Pirates of the Caribbean: On Stranger Tides (2011)

May 19, 2011 § Leave a comment

Penelope Cruz, Johnny Depp and Ian McShane in 'POTC: On Stranger Tides'

Written by Ted Elliott and Terry Rossio

Directed by Rob Marshall

Starring Johnny Depp, Geoffrey Rush and Ian McShane

A soulless cash grab if there ever was one. I suppose it was inevitable that there would be an attempt at a second trilogy of POTC films and it was inevitable that they would focus on Captain Jack Sparrow, seeing as how he was the franchise’s most indelible character. However, when you go to the lengths the original sequels did, in which the climax of all climaxes is literally at the end of the world, where is there to go but down? That’s precisely where On Stranger Tides goes.

The first problem is with director Rob Marshall, who doesn’t have the eye for action and adventure. His cinematography is shockingly flat compared to the flare displayed by Gore Verbinski and his team. I suppose it’s adequate for a summer blockbuster, but it simply lacks the energy or crispness of Verbinski’s efforts. Adding insult to injury are the cartoonish and sluggish performances from the actors, which may or may not be attributable to Marshall’s direction. Chicago might have been an awards darling way back when, but if you re-watched it, you’d see some performances that were self-conscious and theatrical, even for a musical- and from good actors!

There’s a self-referential vibe going on with Stranger Tides in which many of the actors seem know they’re in a movie to sell a product and not to act so they either go way over the top to the point of being horrible- Penelope Cruz, I’m looking at you, with your mangling of English pronunciation and the screen presence of a third-string community theater actress. Or they phone it in with nary a hint of their original effusiveness- I am of course, referring to Captain Jack himself, Johnny Depp.

In this outing Depp’s Sparrow doesn’t seem drunk so much as sleepy, like he’d rather be somewhere else. The only time he regains his old spark is in his brief scene with Keith Richards as his father. Geoffrey Rush as Barbossa and Ian McShane as Blackbeard seem like they’re the only ones having fun, playing their characters with the right amount of gusto without ever going cartoonish. These guys might be old and unsightly, but I would have rather seen films based around them.

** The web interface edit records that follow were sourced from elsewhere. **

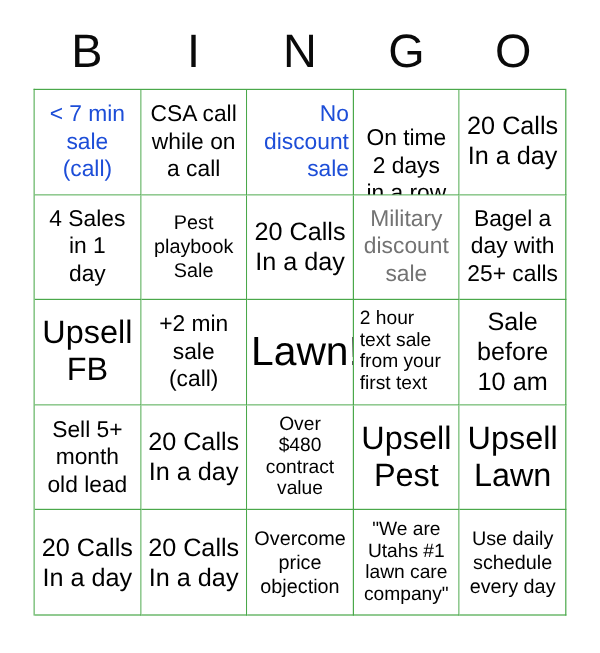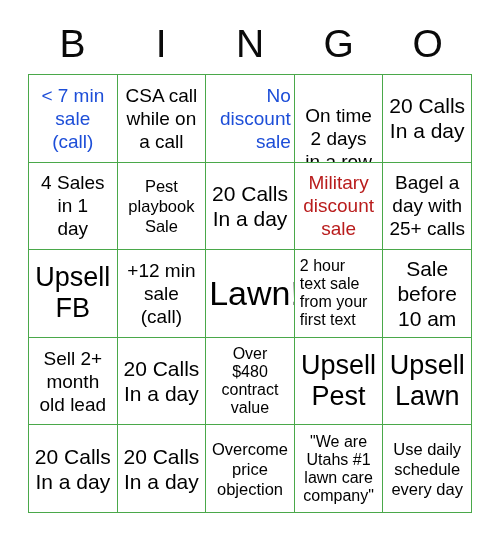--- a/index.html
+++ b/index.html
@@ -138,7 +138,7 @@
 In a day</span>
       </div>
       <div class="cell" style="border-right-color: rgb(74, 168, 74); border-bottom-color: rgb(74, 168, 74);">
-        <span class="cell-text sz-sm" style="color: #b91c1c;">Military
+        <span class="cell-text sz-sm" style="color: #737373;">Military
 discount
 sale</span>
       </div>

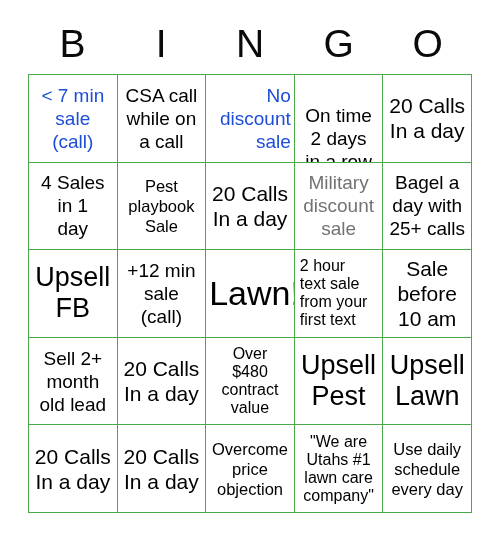--- a/index.html
+++ b/index.html
@@ -152,7 +152,7 @@
 FB</span>
       </div>
       <div class="cell" style="border-right-color: rgb(74, 168, 74); border-bottom-color: rgb(74, 168, 74);">
-        <span class="cell-text sz-sm" style="color: rgb(0, 0, 0);">+12 min
+        <span class="cell-text sz-sm" style="color: rgb(0, 0, 0);">+2 min
 sale
 (call)</span>
       </div>

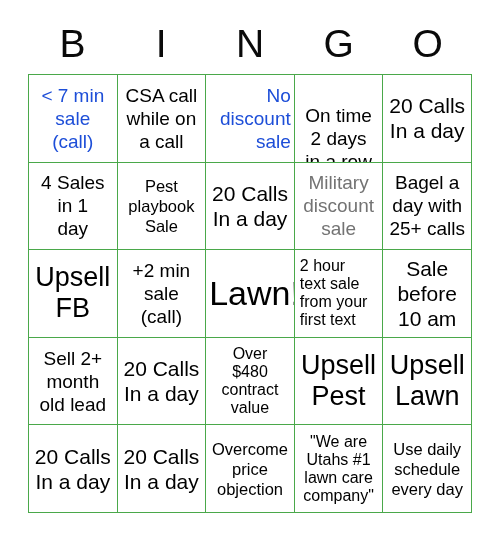--- a/index.html
+++ b/index.html
@@ -171,7 +171,7 @@
 10 am</span>
       </div>
       <div class="cell" style="border-right-color: rgb(74, 168, 74); border-bottom-color: rgb(74, 168, 74);">
-        <span class="cell-text sz-sm" style="color: rgb(0, 0, 0);">Sell 2+
+        <span class="cell-text sz-sm" style="color: rgb(0, 0, 0);">Sell 5+
 month
 old lead</span>
       </div>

Sam Clafin replaces Orlando Bloom as the requisite young hot male, a priest with six-pack abs, and Astrid Berges-Frisby replaces Keira Knightley as a mermaid. People make fun of Orlando Bloom’s pretty boy image, but the guy had presence. He felt different, he has a flare for comedy and timing and really made an impression. Clafin just looks like a model they pulled out of a catalogue to fill a void. They offer nothing of note to the story and are simply there to be eye candy.

The pace is plodding and clunky, with lots of time devoted to people sitting around on ships waiting to get somewhere. Not exactly adventure movie heaven. The plot is superfluous and overwrought. Something about a mermaid’s tear activating the fountain of youth. It’s a MacGuffin of a plot.

All in all, On Stranger Tides is precisely what we feared most in an unnecessary sequel. Soulless, uninspired retreads of a formerly successful formula that hits all the requisite notes, but can’t seem to give us a real reason to care. A paycheck film for all involved. What a shameful end to a wonderful franchise.